With OSS-Fuzz for continuous fuzzing of open-source projects and along with working on the various sanitizers for compilers, Google has been doing a lot for proactively uncovering software defects in key open-source projects. Now though a group of their engineers have been working on SiliFuzz for software aiming to discover new CPU defects.

The way SiliFuzz works is by targeting software proxies such as CPU simulators and disassemblers. Once targeting those simulators/disassemblers, the accumulated test input is run on various CPUs at "a large scale" to try to uncover defects. The focus at this point is on finding electrical defects -- as opposed to logic bugs in the design -- in processor cores across Google's massive server fleet.

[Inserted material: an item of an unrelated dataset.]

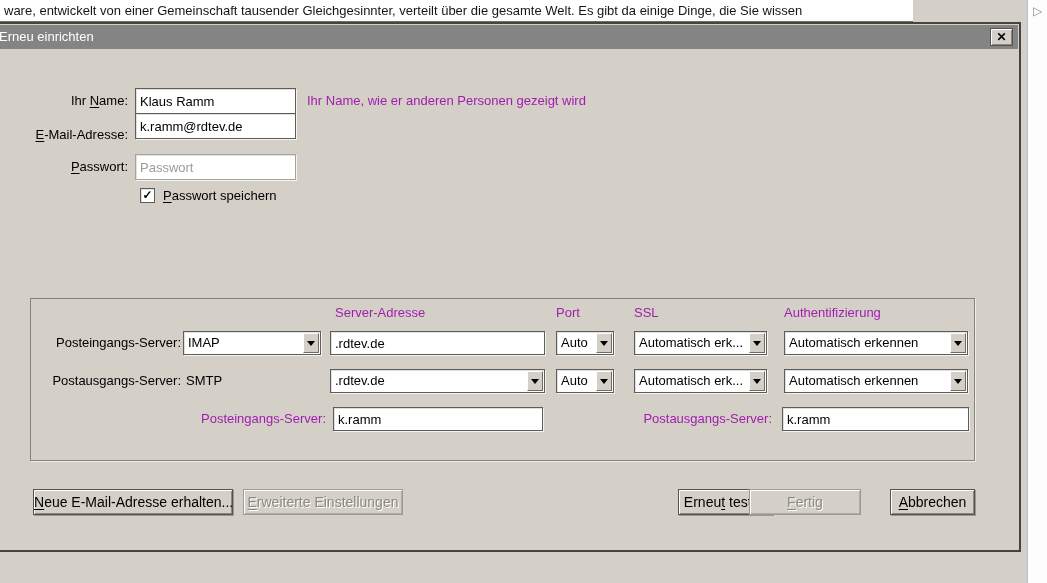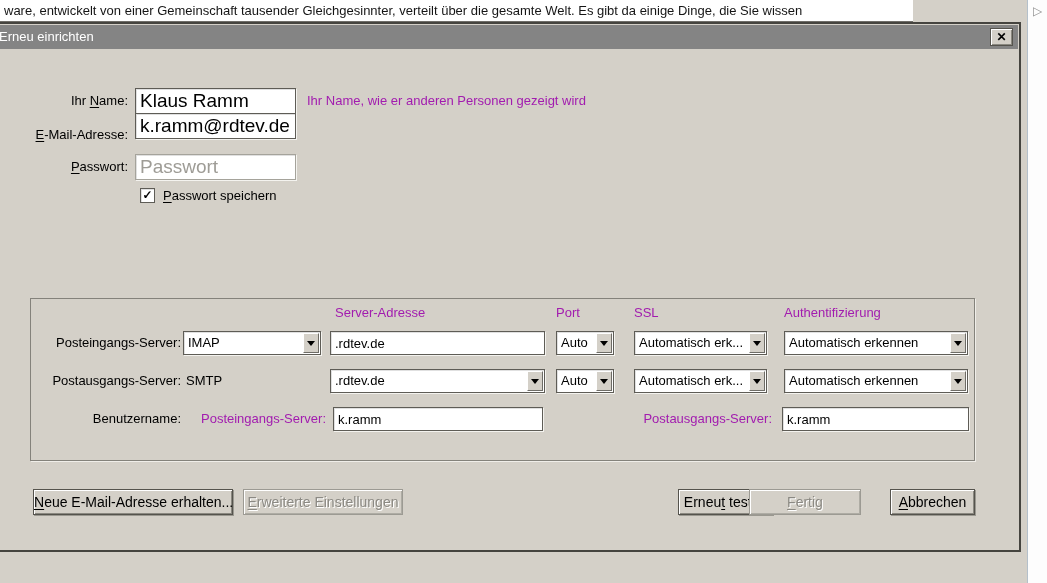"Klaus Ramm" .field { font-size: 19px -> 13px }
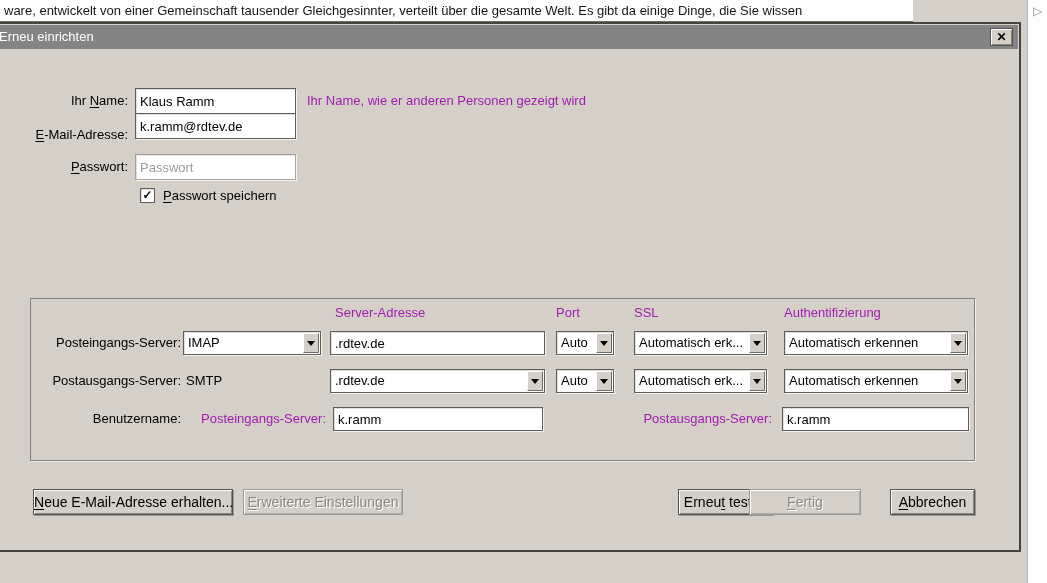"Benutzername:" div.grp-label { html: <div>Benutzername:</div> -> none }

With a whitepaper published yesterday, the SiliFuzz focus appears to be on x86_64 CPUs "where we do not have the RTL design" and with a particular focus on electrical defects either from the start or physical wear-out of particular chips that could lead to silent data corruption.

This "fuzzing by proxy" approach with SiliFuzz is an entirely user-space based software solution. Using SiliFuzz the engineers were able to find multiple faulty machines across Google's massive production fleet of systems. With SiliFuzz they found about 45% of their discoveries are unique and were not previously identified by any other tool or automation available to Google.

Moving forward Google is going to be working on scaling SiliFuzz, speeding up the rate at which it can potentially find electrical defects, further enhancing the automation, and improving the quality of the work.

The SiliFuzz whitepaper concludes with, "We have detected a large number of defects, analyzed four of them in detail, and analyzed common patterns among the others. We expect this and similar technologies to be in widespread use in the coming years since CPU defects are here to stay."